Aftercare: What to Know About Facial Mohs Surgery

Aftercare: What to Know About Facial Mohs Surgery

Having any kind of surgery can be overwhelming and with skin cancer often being found on the face, it can even be frightening. You may be wondering what to do for aftercare, if you’ll have a scar, and if so, how bad it will look? Fortunately, Mohs surgery is an effective treatment for most types of skin cancer and your doctor will be able to help you with reconstruction options if there is scarring.

Here is information on Mohs surgery aftercare and what to expect after your surgery.

After the surgery

After you have the Mohs surgery completed, if there is going to be substantial scarring, the doctor will most likely have a plastic surgeon who can negate some of the damage. How the reconstruction is decided and when it is to be done depends on the extent of the potential scarring.

For instance, the location of the cancer, the size of the cancer, and the roots are all factors in the reconstruction decision process. Some patients do not need reconstruction treatment at all; it all depends:1

  • For those who have smaller and less complex wounds, it is typical to allow them to heal on their own. This process is known as secondary intention healing.
  • For those with wounds that are slightly larger, a pattern of side by side stitches may be the best option.
  • Wounds that are complicated and larger may require a skin graft or in some cases, what is known as a flap. This is where there is skin taken from the adjacent area to close the wound.
  • For large wounds, the patient may be referred to a plastic surgeon who will repair the wound but this is usually rare.1

At-home aftercare

Your dermatologist will schedule an appointment with you for a follow-up to be sure that the wound is healing nicely. This is also imperative even if your wound is small and healing well because the doctor will need to check to see that there is not a recurrence of cancer.

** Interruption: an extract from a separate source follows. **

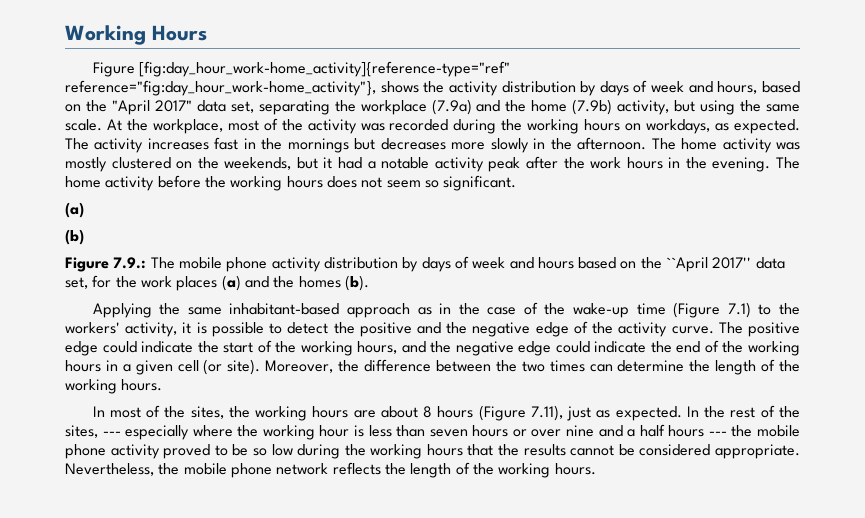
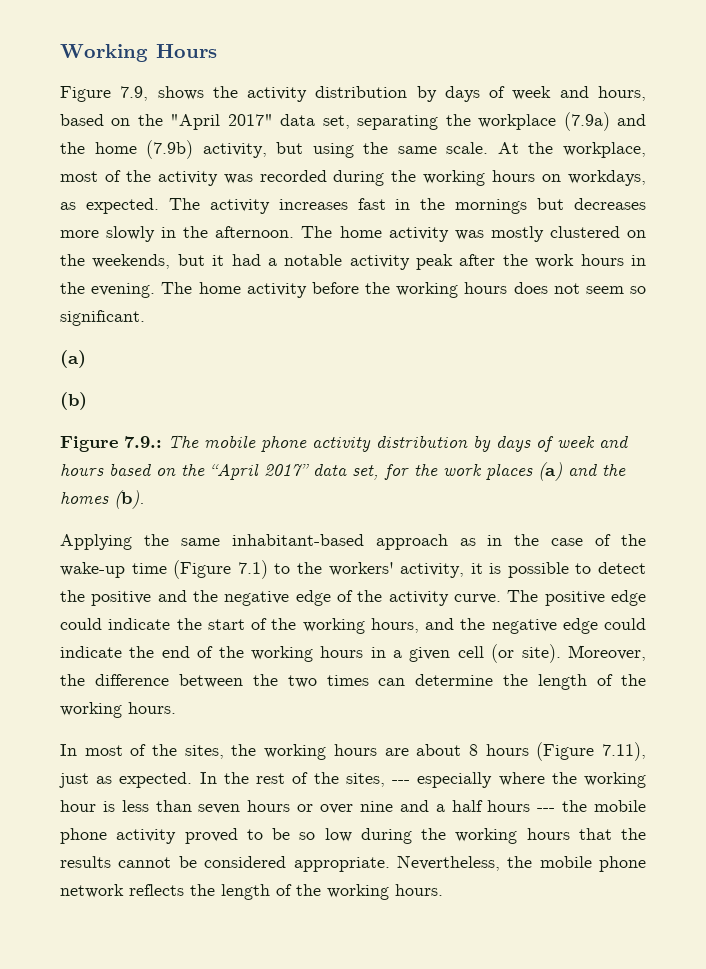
[138,61,510,77] [65,80,376,96] [fig:day_hour_work-home_activity]{reference-type="ref" reference="fig:day_hour_work-home_activity"}, -> [120,86,149,101] 7.9,
[666,257,752,272] ``April 2017'' -> [210,463,309,480] “April 2017”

After your surgery, your doctor should have given you aftercare instructions such as bandage changes, what medicines you should or can take, follow-up appointments, and how to take care of your wound in general.

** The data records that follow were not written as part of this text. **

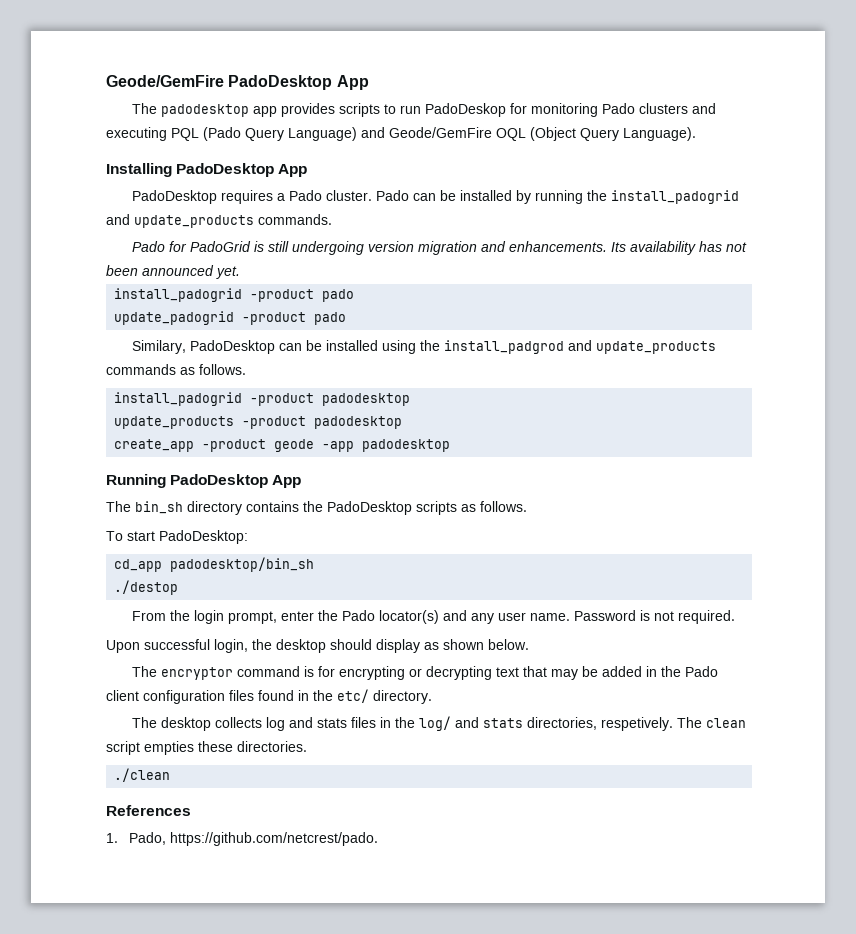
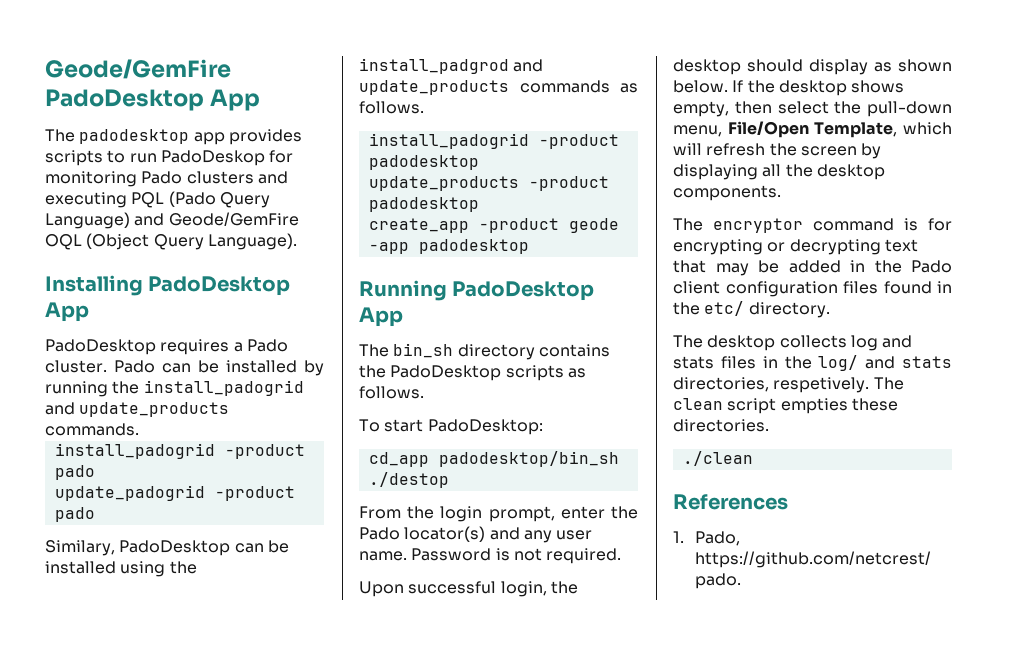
[131,241,747,255] [106,265,240,279] // Pado for PadoGrid is still undergoing version migration and enhancements. Its availability has not been announced yet. -> (139, 429) none
(529, 644) none -> [732,80,905,96] [673,101,952,117] [673,121,952,138] [673,143,882,159] [673,164,885,180] [673,185,781,201] If the desktop shows empty, then select the pull-down menu, File/Open Template, which will refresh the screen by displaying all the desktop components.

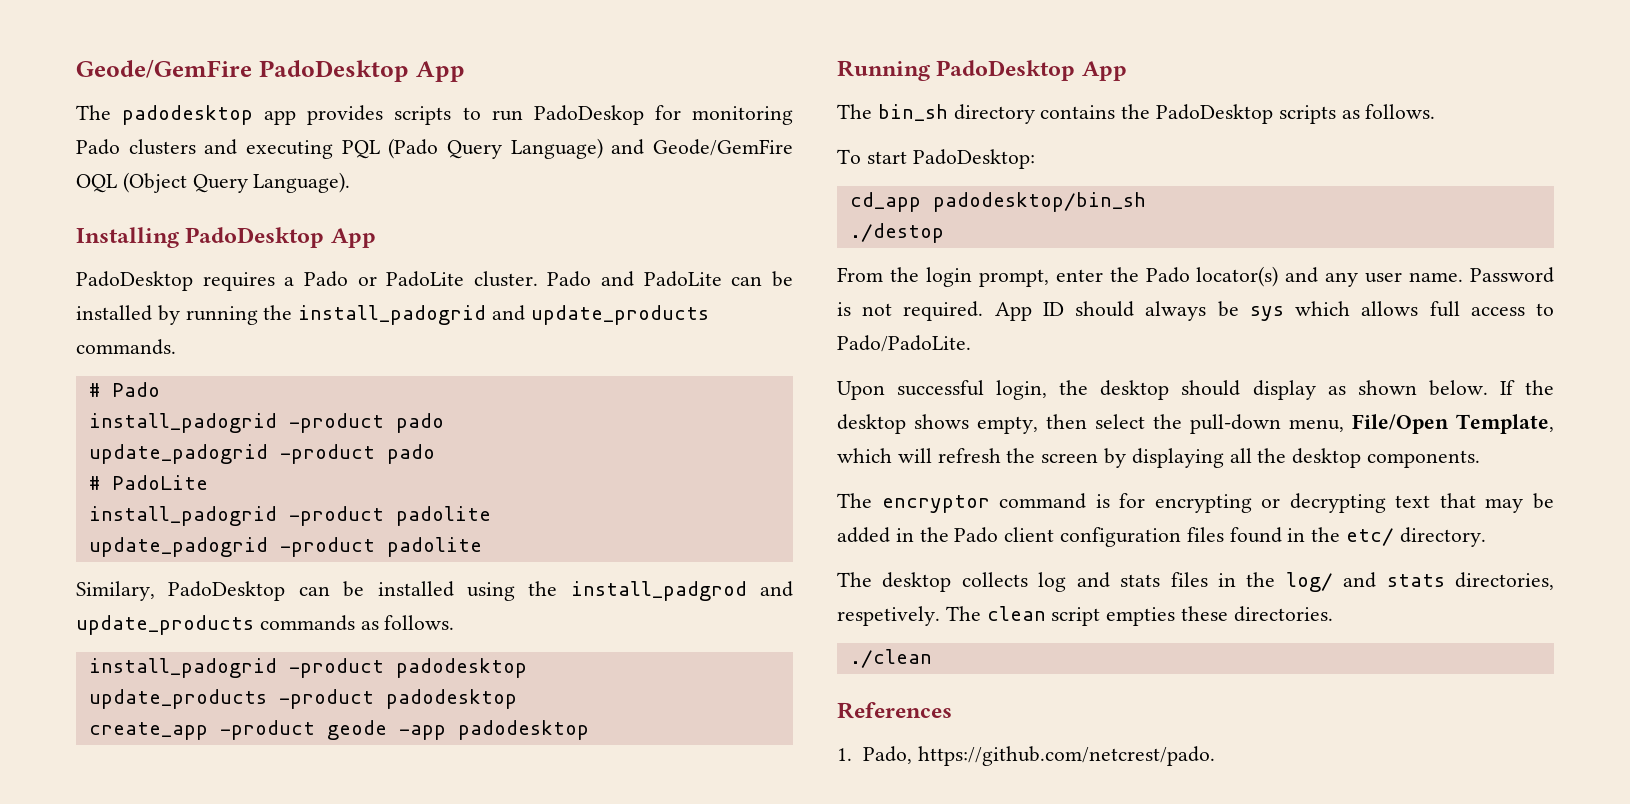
[45,360,155,373] cluster. Pado -> [357,271,722,287] or PadoLite cluster. Pado and PadoLite
(139, 429) none -> [88,382,160,397] // # Pado
(95, 514) none -> [88,475,208,490] [88,506,491,526] [88,537,482,557] // # PadoLite // install_padogrid -product padolite // update_padogrid -product padolite
(622, 556) none -> [994,301,1555,321] [837,335,971,352] App ID should always be sys which allows full access to Pado/PadoLite.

However, there are a few things that you should be aware of to help heal faster:1

  • Keep your wound moisturized to aid in healing faster. Common ointments include Vaseline, Polysporin, and Aquaphor.
  • Keep the bandage on for 24 hours.
  • Do not rinse directly with water.
  • Keep the activity level mild around the wound site. For instance, doctors often suggest not bending over with facial wounds – at least for a few weeks after surgery.
  • Do not stretch the wound for about three weeks.
  • Take OTC medicine for pain unless otherwise noted.
  • If there is bleeding, apply pressure for 10 minutes. If it is still bleeding after this time period, call your doctor.